To do: All of the entries below should be printed exactly; the pictures are to be left out.

(Entries taken from a collection)
# # #

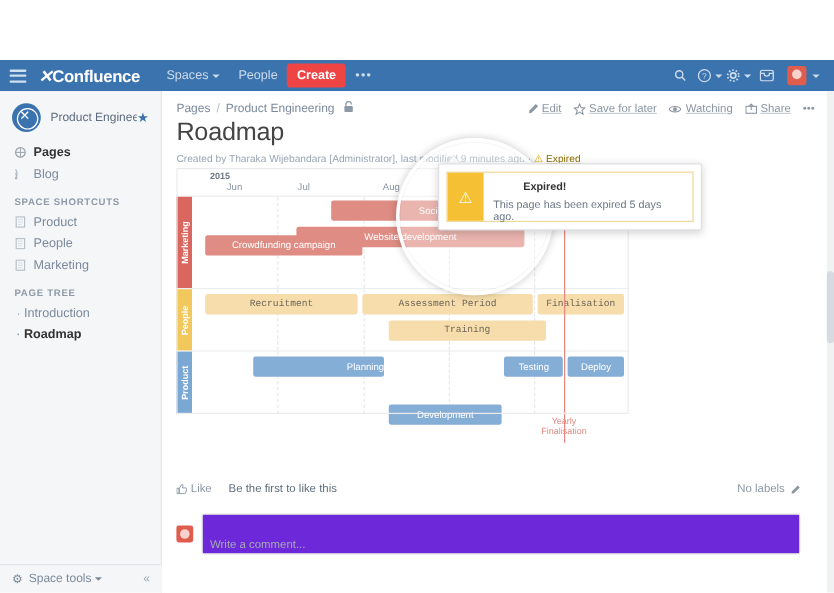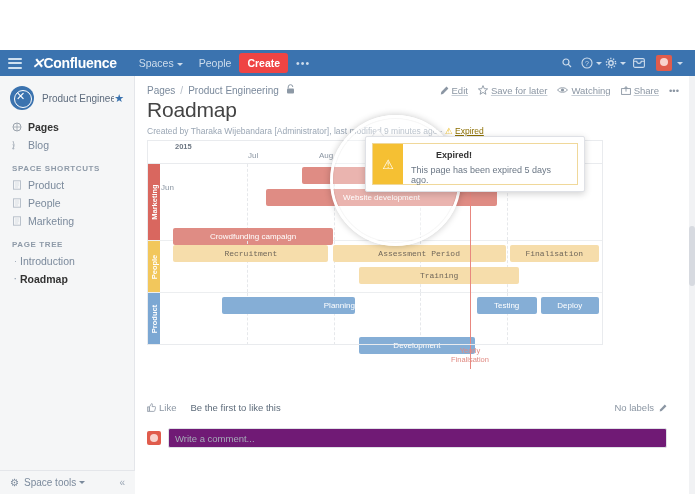--- a/index.html
+++ b/index.html
@@ -67,7 +67,7 @@
   .meta .warn { color:#e8b000; }
 
   
-  .roadmap { position:absolute; left:147px; top:140px; width:456px; height:205px; }
+  .roadmap { position:absolute; left:147px; top:140px; width:377px; height:205px; }
   .rm-header { position:relative; height:24px; border-bottom:1px solid #e9ebee; }
   .rm-year { position:absolute; font-size:7.5px; color:#6d7783; font-weight:bold; }
   .rm-month { position:absolute; font-size:8px; color:#8b96a3; }

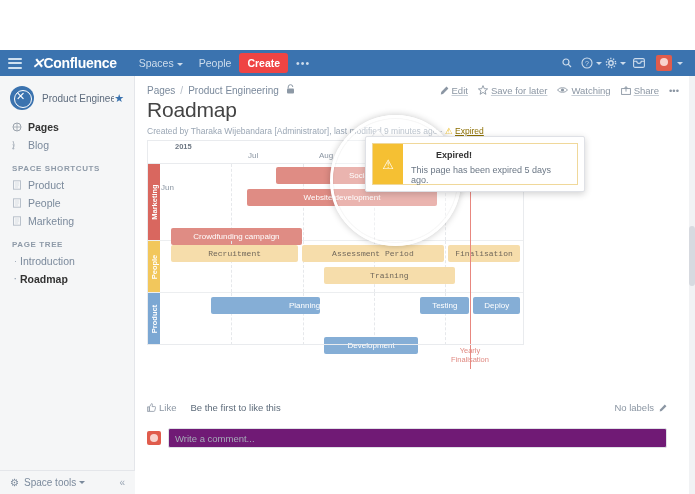--- a/index.html
+++ b/index.html
@@ -297,7 +297,7 @@
   <div class="roadmap">
     <div class="rm-header">
       <div class="rm-year" style="left:28px; top:2px;">2015</div>
-      <div class="rm-month" style="left:14px; top:11px;margin-top:32px;">Jun</div>
+      <div class="rm-month" style="left:42px; top:11px;">Jun</div>
       <div class="rm-month" style="left:101px; top:11px;">Jul</div>
       <div class="rm-month" style="left:172px; top:11px;">Aug</div>
       <div class="rm-month" style="left:243px; top:11px;">Sep</div>

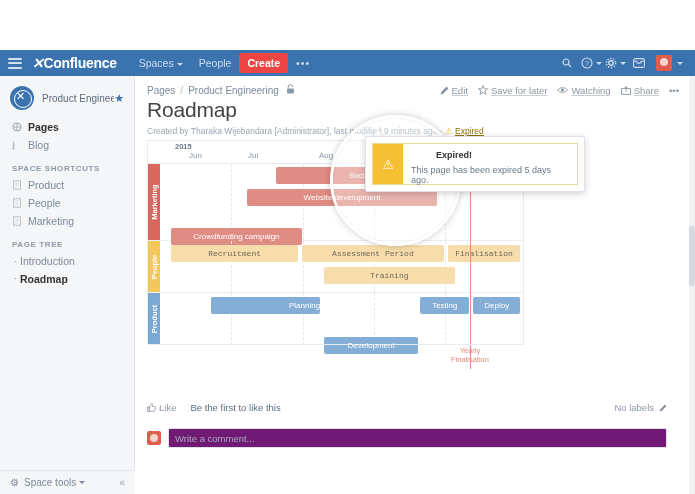--- a/index.html
+++ b/index.html
@@ -321,7 +321,7 @@
           <div class="bar red" style="left:24%; width:52%; top:25px;">
             <span>Website development</span>
           </div>
-          <div class="bar red" style="left:3%; width:36%; top:64px;text-align:center;">
+          <div class="bar red" style="left:3%; width:36%; top:32px;text-align:center;">
             <span>Crowdfunding campaign</span>
           </div>
         </div>

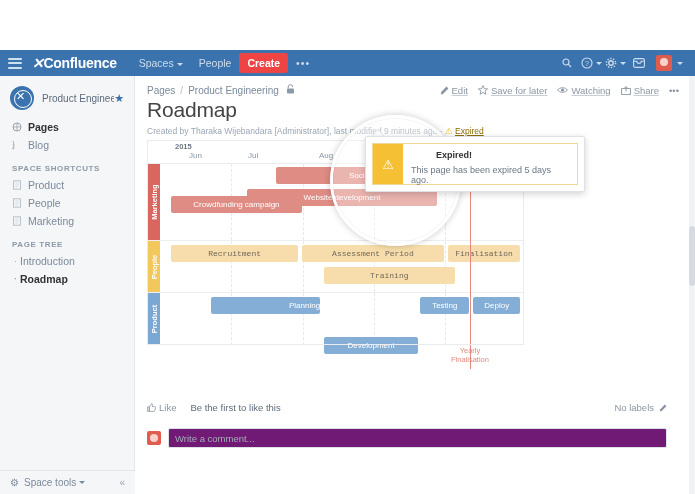--- a/index.html
+++ b/index.html
@@ -97,7 +97,7 @@
   .commentrow { position:absolute; left:147px; top:428px; width:520px; display:flex; align-items:center; gap:7px;}
   .c-avatar { width:14px; height:14px; background:#e05c4c; border-radius:2px; position:relative; flex:none;}
   .c-avatar::after{content:"";position:absolute;left:3px;top:3px;width:8px;height:8px;border-radius:50%;background:#f8d3cd;}
-  .c-input { flex:1; height:20px; border:1px solid #dfe1e6; border-radius:2px; font-size:9.5px; color:#a5adb8; padding:0 6px; line-height:19px; background:#701a75;}
+  .c-input { flex:1; height:20px; border:1px solid #dfe1e6; border-radius:2px; font-size:9.5px; color:#a5adb8; padding:16px 6px; line-height:19px; background:#6d28d9;}
 
   .scroll-right { position:absolute; right:0; top:76px; width:6px; height:418px; background:#f1f2f4;}
   .scroll-thumb { position:absolute; right:0; top:150px; width:6px; height:60px; background:#d7dae0; border-radius:3px;}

# # #

Answer to this problem:
--- a/index.html
+++ b/index.html
@@ -67,7 +67,7 @@
   .meta .warn { color:#e8b000; }
 
   
-  .roadmap { position:absolute; left:147px; top:140px; width:456px; height:205px; }
+  .roadmap { position:absolute; left:147px; top:140px; width:377px; height:205px; }
   .rm-header { position:relative; height:24px; border-bottom:1px solid #e9ebee; }
   .rm-year { position:absolute; font-size:7.5px; color:#6d7783; font-weight:bold; }
   .rm-month { position:absolute; font-size:8px; color:#8b96a3; }

--- a/index.html
+++ b/index.html
@@ -297,7 +297,7 @@
   <div class="roadmap">
     <div class="rm-header">
       <div class="rm-year" style="left:28px; top:2px;">2015</div>
-      <div class="rm-month" style="left:14px; top:11px;margin-top:32px;">Jun</div>
+      <div class="rm-month" style="left:42px; top:11px;">Jun</div>
       <div class="rm-month" style="left:101px; top:11px;">Jul</div>
       <div class="rm-month" style="left:172px; top:11px;">Aug</div>
       <div class="rm-month" style="left:243px; top:11px;">Sep</div>

--- a/index.html
+++ b/index.html
@@ -321,7 +321,7 @@
           <div class="bar red" style="left:24%; width:52%; top:25px;">
             <span>Website development</span>
           </div>
-          <div class="bar red" style="left:3%; width:36%; top:64px;text-align:center;">
+          <div class="bar red" style="left:3%; width:36%; top:32px;text-align:center;">
             <span>Crowdfunding campaign</span>
           </div>
         </div>

--- a/index.html
+++ b/index.html
@@ -97,7 +97,7 @@
   .commentrow { position:absolute; left:147px; top:428px; width:520px; display:flex; align-items:center; gap:7px;}
   .c-avatar { width:14px; height:14px; background:#e05c4c; border-radius:2px; position:relative; flex:none;}
   .c-avatar::after{content:"";position:absolute;left:3px;top:3px;width:8px;height:8px;border-radius:50%;background:#f8d3cd;}
-  .c-input { flex:1; height:20px; border:1px solid #dfe1e6; border-radius:2px; font-size:9.5px; color:#a5adb8; padding:0 6px; line-height:19px; background:#701a75;}
+  .c-input { flex:1; height:20px; border:1px solid #dfe1e6; border-radius:2px; font-size:9.5px; color:#a5adb8; padding:16px 6px; line-height:19px; background:#6d28d9;}
 
   .scroll-right { position:absolute; right:0; top:76px; width:6px; height:418px; background:#f1f2f4;}
   .scroll-thumb { position:absolute; right:0; top:150px; width:6px; height:60px; background:#d7dae0; border-radius:3px;}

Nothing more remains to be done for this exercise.